Samandağı sahilinde, Hz.Hızır ve Hz.Musa' nın buluştuğuna inanılan yerde yapılmış olan türbeyi de
ziyaret etmeyi ihmal etmedik. Samandağı ilçesinde etnik olarak Araplar, Ermeniler ve Türkmenler
yaşıyor.
Günü son proğramında Antakya ile Samandağ arasındaki bir dağın tepesinde bulunan Aziz Simon
manastırına gittik. MS. 6. yy' da yapıldığı bilnen bu manastır, 40 yıl bir taşın üstünde yaşadığı inanılan
Aziz Simona adanmış. Bunun yanında şehrin irili ufaklı tüm sokaklarını ve önemli binalarını tek tek
gezdik. Örneğin Habibi Neccar Camii, Anadolu'da yapılmış en eski cami olarak geçer. Aynı yerde birde
Mitra Tapınağı bulunmaktadır.
Bu gezinin en keyifli bölümlerinden biri Antakya'nın meşhur Uzun Çarşı' sını gezmek oldu.

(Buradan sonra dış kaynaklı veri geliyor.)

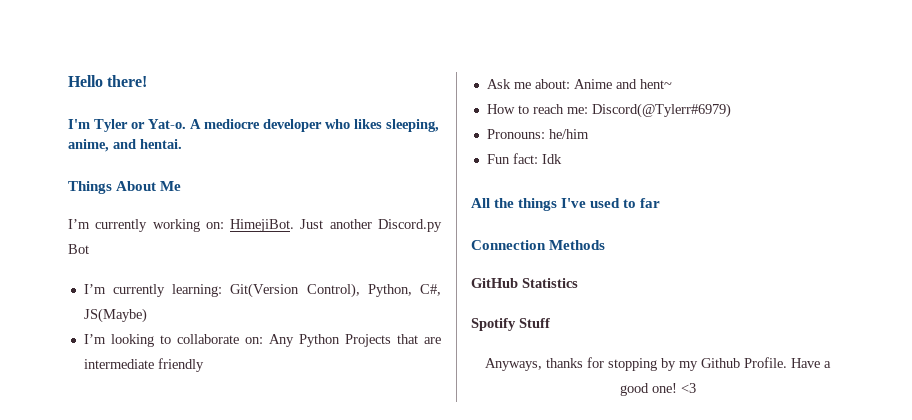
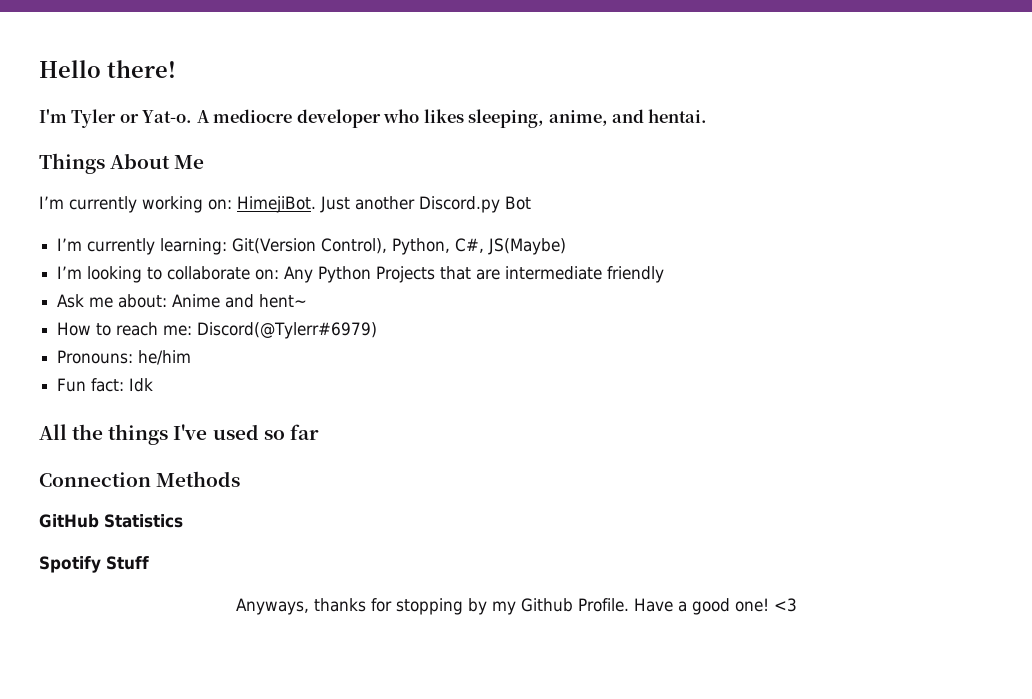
- All the things I've used to far
+ All the things I've used so far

Görüntüsüyle mısır çarşısını andırıyor, o görenin organik yiyeceklerini rahatlıkla bulabileceğiniz bir
çarşıdır.
Aziz Pierre mağrası Antakya' yı gezmeye gelen herkesin uğradığı dinsel anlamda önemli bir yer
tutar. Müze yenilenmiş, düzenlenmiş haliyle bizleri karşılıyor. Son müze olarak da Hatay Arkeoloji
Müzesi' ni gezdik. Her karışı ayrı etkileyici Antakya'yı tekrar ziyaret adene kadar ihtişamıyla bırakrak
İstanbul'un yolunu tutuk.
SANAT İLE KALIN...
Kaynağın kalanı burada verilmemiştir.